=== What is expected ===
Skip every line before the one containing "column 证书编号 | position: none -> 7", then copy that line and the rest of the entries below exactly, through the last line.

=== Recorded information ===

>>

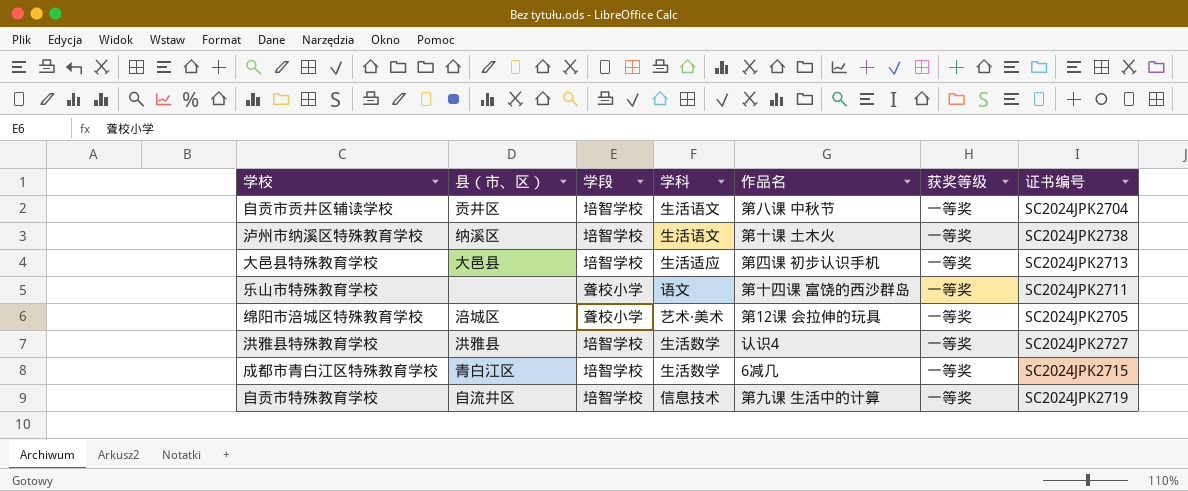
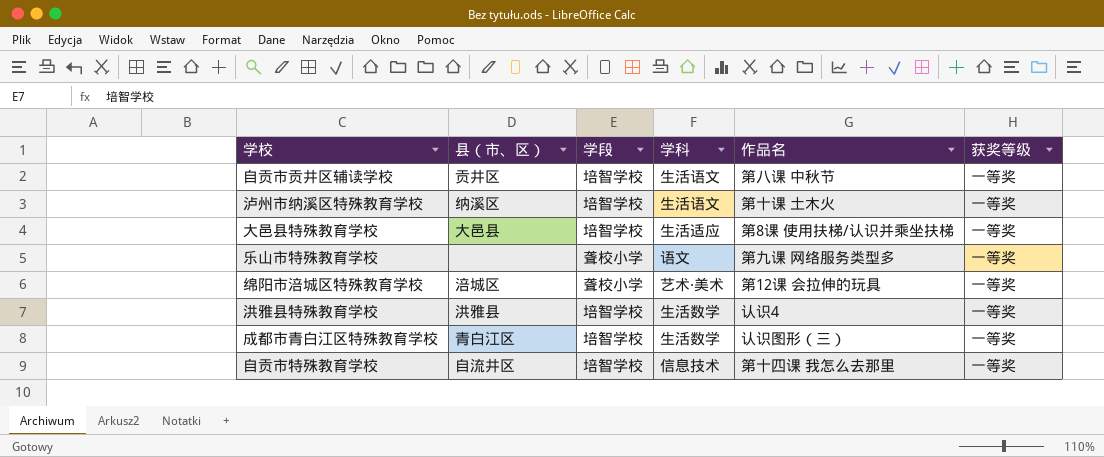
column 证书编号 | position: 7 -> none
大邑县特殊教育学校 | 作品名: 第四课 初步认识手机 -> 第8课 使用扶梯/认识并乘坐扶梯
乐山市特殊教育学校 | 作品名: 第十四课 富饶的西沙群岛 -> 第九课 网络服务类型多
成都市青白江区特殊教育学校 | 作品名: 6减几 -> 认识图形（三）
自贡市特殊教育学校 | 作品名: 第九课 生活中的计算 -> 第十四课 我怎么去那里

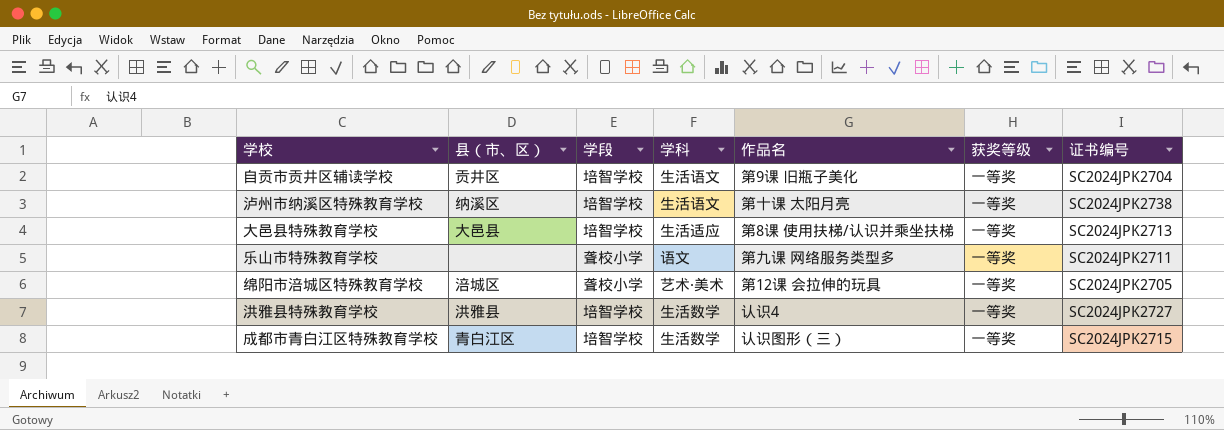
column 证书编号 | position: none -> 7
row 自贡市特殊教育学校: 自流井区 | 培智学校 | 信息技术 | 第十四课 我怎么去那里 | 一等奖 -> none
自贡市贡井区辅读学校 | 作品名: 第八课 中秋节 -> 第9课 旧瓶子美化
泸州市纳溪区特殊教育学校 | 作品名: 第十课 土木火 -> 第十课 太阳月亮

<<

=== Task solution ===
column 证书编号 | position: none -> 7
row 自贡市特殊教育学校: 自流井区 | 培智学校 | 信息技术 | 第十四课 我怎么去那里 | 一等奖 -> none
自贡市贡井区辅读学校 | 作品名: 第八课 中秋节 -> 第9课 旧瓶子美化
泸州市纳溪区特殊教育学校 | 作品名: 第十课 土木火 -> 第十课 太阳月亮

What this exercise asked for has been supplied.